С Сидорова сняли наручники, усадили за стол, а Богема теперь сидел у стены на стуле.
– Давайте, Анатолий Петрович, выкладывайте, что там у вас за условие. – Голос у белой рубашки мягкий, доброжелательный, будто не говорил он только что с Богемой стальными, чеканными фразами.
– Мужики, я сделаю всё, как надо, даже не сомневайтесь, – сказал Сидоров, потирая запястья. – Прошу только об одном: пусть бесноватый извинится.

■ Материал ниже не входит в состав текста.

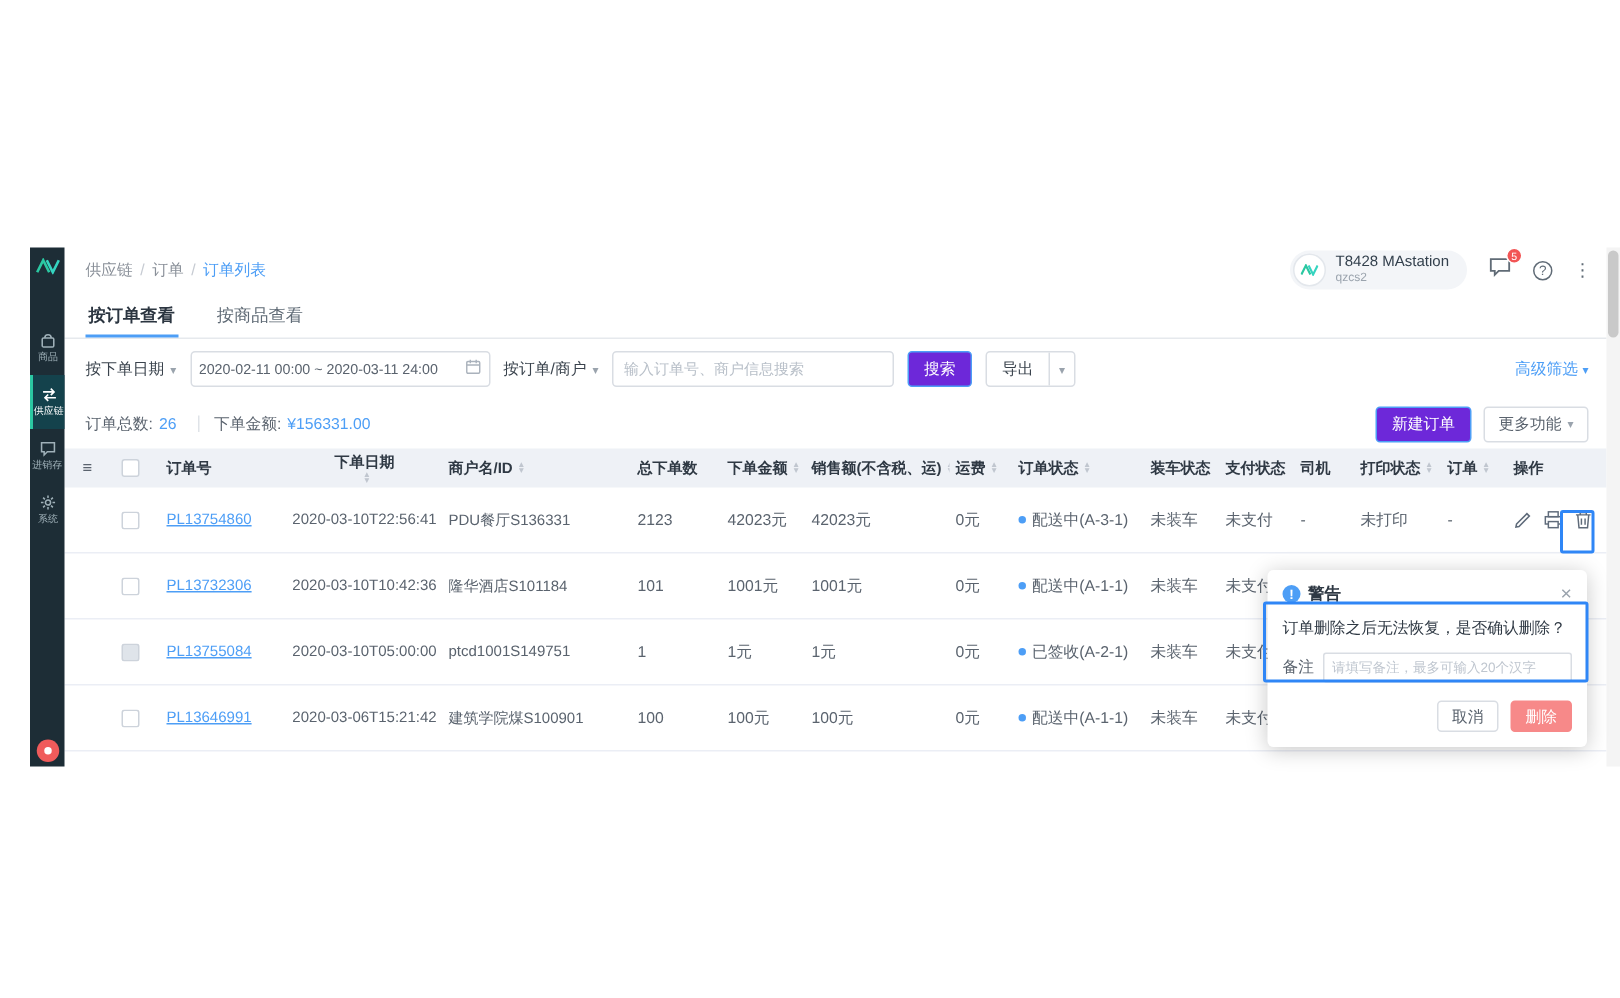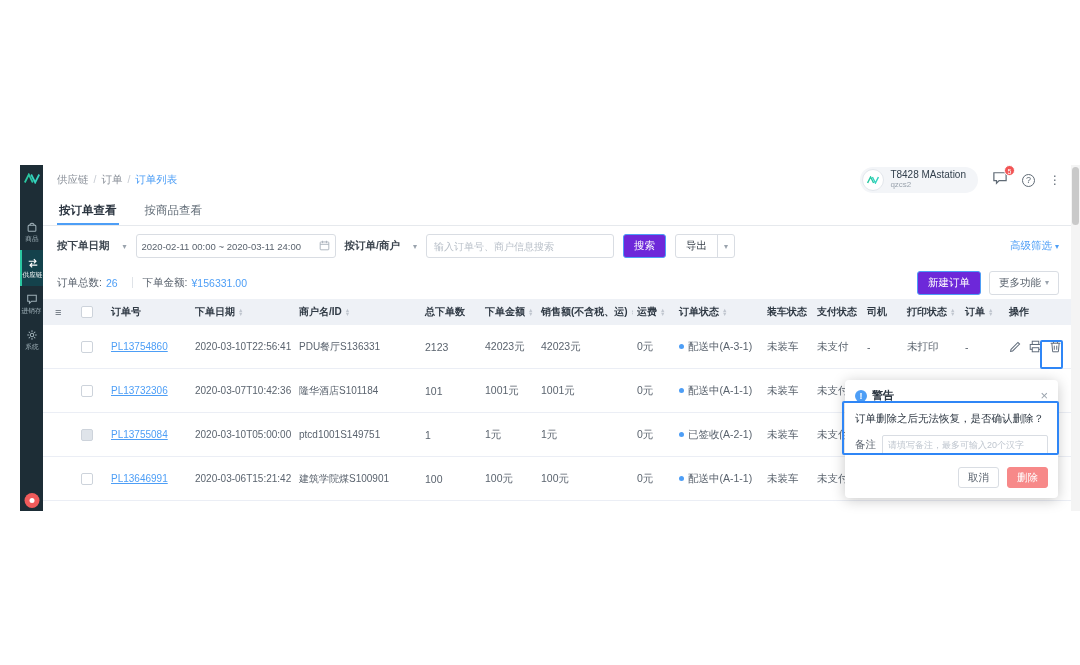--- a/index.html
+++ b/index.html
@@ -48,7 +48,7 @@
 
   
   .filterbar { height:40px; display:flex; align-items:center; gap:9px; padding:0 12px 0 14px; }
-  .dd-label { font-size:10.5px; color:#3a434d; display:flex; align-items:center; gap:13px; cursor:pointer; white-space:nowrap;font-weight:bold; }
+  .dd-label { font-size:10.5px; color:#3a434d; display:flex; align-items:center; gap:4px; cursor:pointer; white-space:nowrap; }
   .caret { font-size:8px; color:#9aa3ad; }
   .inputbox { height:24px; border:1px solid #d9dde3; border-radius:3px; display:flex; align-items:center; background:#fff; }
   .date-input { width:200px; padding:0 5px; justify-content:space-between; }

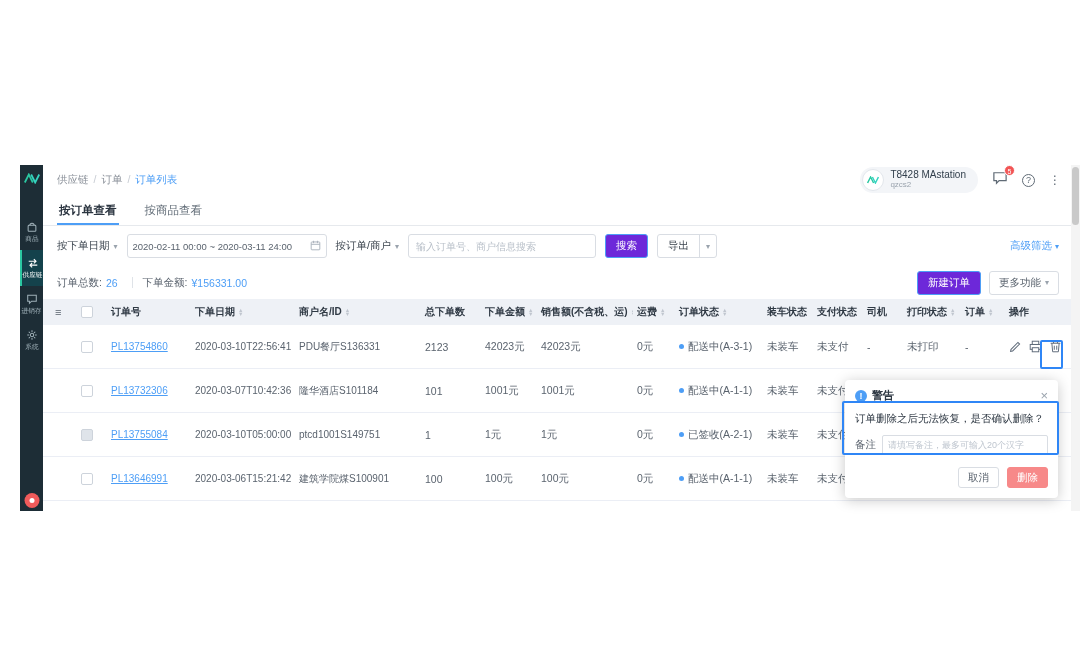--- a/index.html
+++ b/index.html
@@ -76,7 +76,7 @@
   .tr { display:flex; align-items:center; height:44px; border-bottom:1px solid #ebeef5; padding-left:8px; }
   .td,.th { padding:0 4px; font-size:10.5px; color:#5a636e; white-space:nowrap; overflow:hidden; display:flex; align-items:center; }
   .th { font-size:10px; color:#2f3944; font-weight:bold; }
-  .c-hicon{width:26px;} .c-check{width:30px;} .c-order{width:84px;} .c-date{width:104px; font-size:10px;}
+  .c-hicon{width:26px;} .c-check{width:30px;} .c-order{width:84px;} .c-date{width:104px; font-size:10px;flex-direction:column;}
   .c-merchant{width:126px; font-size:10px;} .c-qty{width:60px;} .c-amt{width:56px;} .c-sales{width:96px;text-align:right;}
   .c-freight{width:42px;} .c-status{width:88px;} .c-load{width:50px;} .c-pay{width:50px;}
   .c-driver{width:40px;} .c-print{width:58px;} .c-extra{width:44px;} .c-ops{width:66px; overflow:visible;}

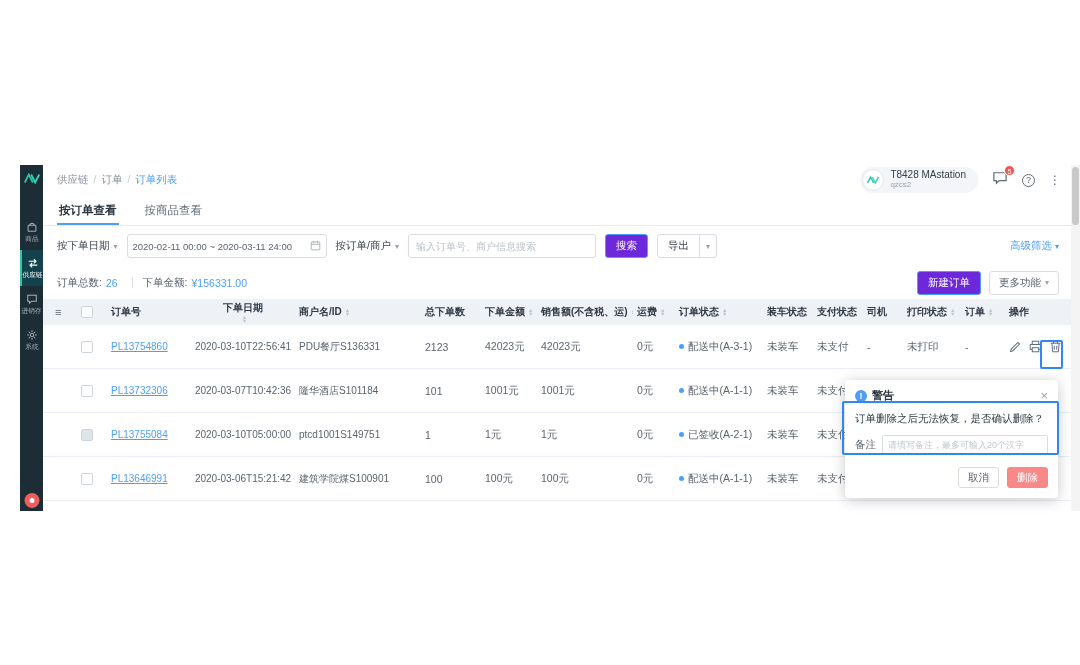--- a/index.html
+++ b/index.html
@@ -385,7 +385,7 @@
           <div class="td c-order">
               <span class="order-link">PL13732306</span>
             </div>
-          <div class="td c-date">2020-03-07T10:42:36</div>
+          <div class="td c-date">2020-03-10T10:42:36</div>
           <div class="td c-merchant">隆华酒店S101184</div>
           <div class="td c-qty">101</div>
           <div class="td c-amt">1001元</div>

– Кто? – переспросила белая рубашка.
– Бесноватый. Ну, тот, из-за которого началась вся эта буча. Ну, из-за которого вы меня в тюрьму хотите посадить.
Никто не ожидал такого поворота. С минуту все молчали, переваривая услышанное.
– Зачем вам это? – спросил седовласый.
– Как бы вам объяснить, чтобы вы правильно поняли… – Сидоров мучительно подбирал слова. – В общем, надорвал он меня, что ли, когда свой портрет топтал, а это был шедевр, я всю душу вложил… И, наверное, из-за этого я морально расклеился. Ну, то есть пропал кураж! Нету куража! Я чувствую, что не то, не то! Последний портрет был в браке.
Седовласый и белая рубашка повернули головы к Богеме за подтверждением. Тот глубокомысленно кивнул, скорбно поджав губы. Но сам, припоминая последнюю работу Сидорова – портрет нефтяника, никак не мог согласиться, что он был плох.
– Вот если бы вы разрешили мне дать ему в морду, я бы моментально восстановился, – продолжал Сидоров. – Но вы ведь не разрешите. Тогда пусть извинится. И больше ничего не надо. Пусть извинится.
– А вы уверены, что это поможет? – настороженно спросил седовласый. – А если не поможет, что тогда?
– Тогда рубите голову. Но я уверен, что поможет. Чем угодно, могу поклясться. Я сразу воспряну. Я хочу сделать прекрасный портрет. Но пусть бесноватый извинится. И мне надо домой. Домой хочу! Чего я здесь сижу? Убегать никуда не собираюсь. Для меня высокая честь сделать портрет, о котором мне племяш сказал. Один раз в жизни такое выпадает. Я не сумасшедший, чтобы упустить такую возможность.
Седовласый задумчиво его разглядывал.
– Тем более, мне надо восстановиться физиологически, – добавил Сидоров. – Мне нужны нормальные условия для жизни. Чтобы творить. Иначе может не получиться. А кому это надо? Никому не надо.
* * *
Они ехали по малолюдным вечерним улицам.
– Дядя Толя, скоро в городе кипиш начнется, начальство на ушах будет стоять, – сказал Богема. – Благодаря тебе, на нашу депрессивную дыру обращают внимание. Глядишь, в этот раз дороги отремонтируют, больницу новую построят, зарплату людям поднимут. Всё-таки большой ты у нас человек.
– Я вот не знаю, Витька, деньги-то надо брать сейчас за портрет? – спросил Сидоров.
– А как же! За бесплатно только птички поют! Заключим договор, как положено. У нас с тобой не какая-то там шарашкина контора.
Въехали во двор.
– Пойду к жене, она у меня хорошая, – кротко сказал Сидоров.
Он взял сумку из багажника и ушел, а Богема еще долго сидел в машине, не уезжал, курил, думал.